What are the benefits of precision medicine?
Treating a genetic mutation with precision medicine opens the door to great advancements in the cancer field. Use of precision medicine will allow for earlier detection of mutations, allowing some cancers to be detected earlier or even prevented. For example, if someone has a family history of ovarian cancer, that individual can be tested for the genetic mutation that is responsible for the disease. This gives that individual the opportunity to diagnose and treat the cancer before there are any symptoms. This shifts the cancer paradigm to prevention rather than reaction. Understanding one’s unique genetic makeup can help predict their susceptibility to the disease, improve detection, and customize disease-prevention strategies. This will also help medical professionals prescribe more effective drugs along with predicting side effects and avoiding drugs with adverse side effects. One of the greatest benefits of precision medicine is its ability to reduce time and cost associated with current testing, as well as eliminating the current trial-and-error approach to diagnosis.

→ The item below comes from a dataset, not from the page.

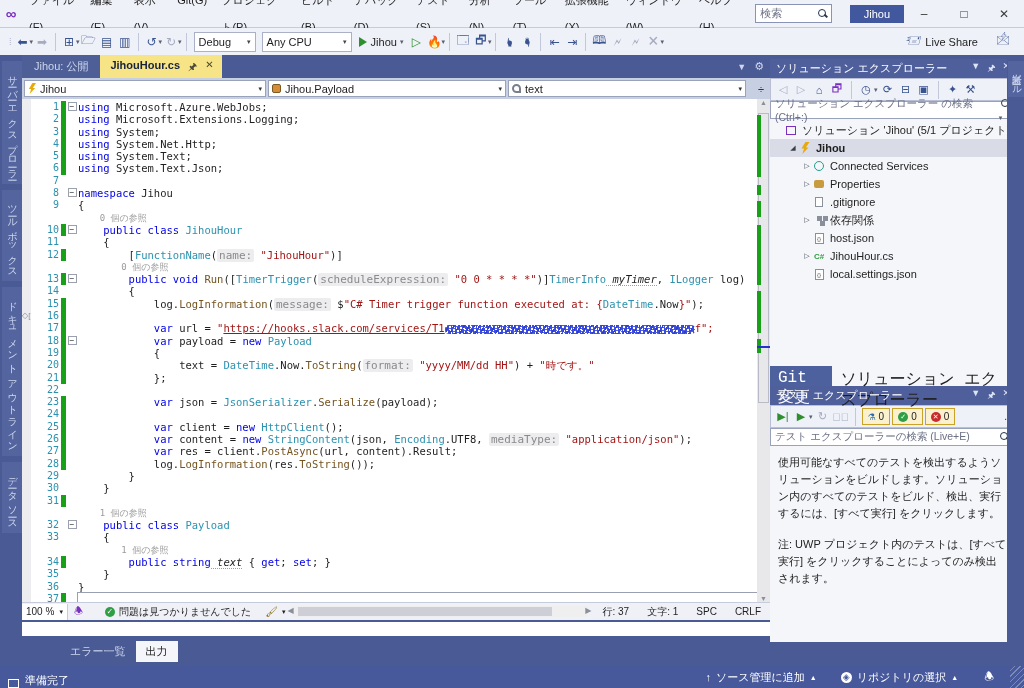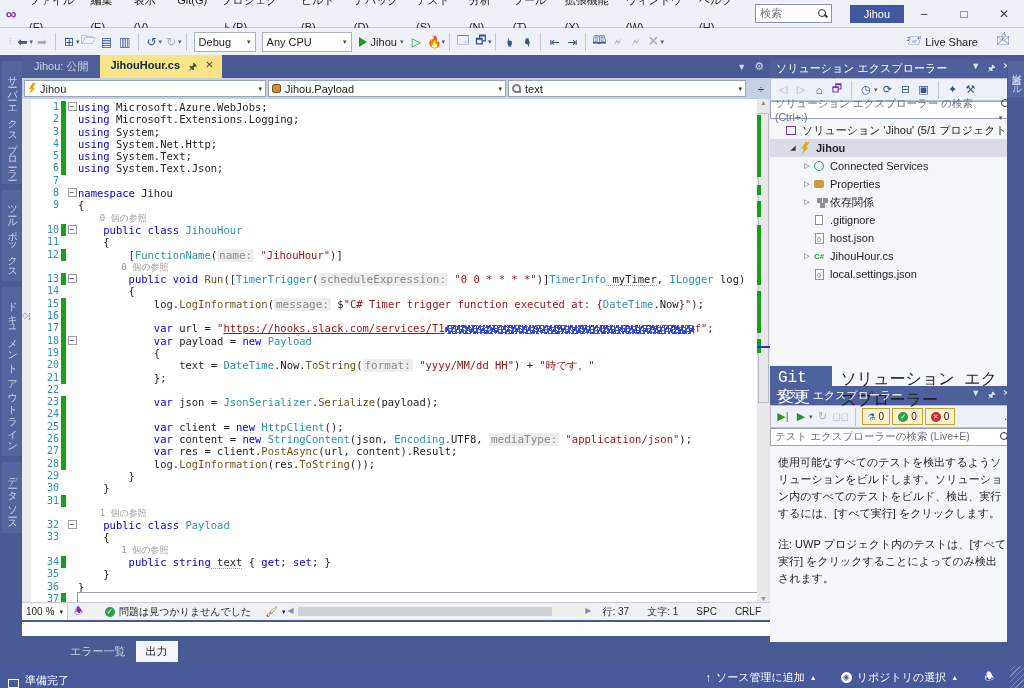"依存関係" div.trow { order: before ".gitignore" -> after ".gitignore" }
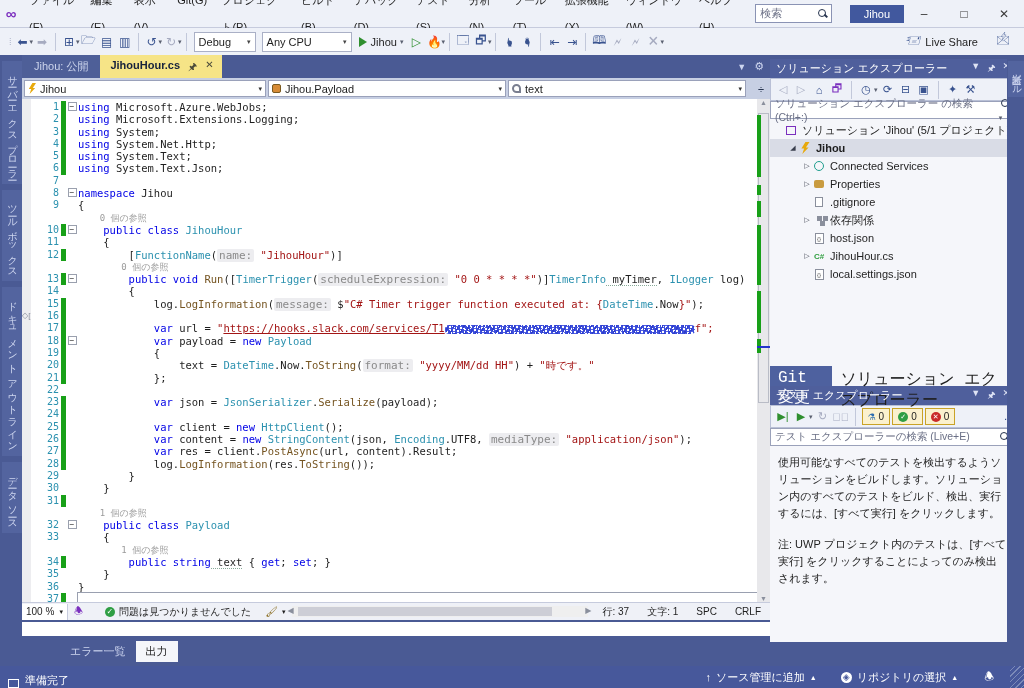"myTimer" .pw { font-style: none -> italic }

Is precision medicine just for cancer?
The short answer is no. The short-term goal for precision medicine is focused around cancer treatment. However, the long-term goal is to expand precision medicine to all areas of health. Currently, the National Institute of Health is recruiting over a million participants for a research program called All of Us. The All of Us research program is aiming to build one the largest datasets to be used in precision medicine research. The information gathered in this research initiative will allow researchers to learn more about how individual differences in lifestyle, environment, and biological makeup can influence health and disease.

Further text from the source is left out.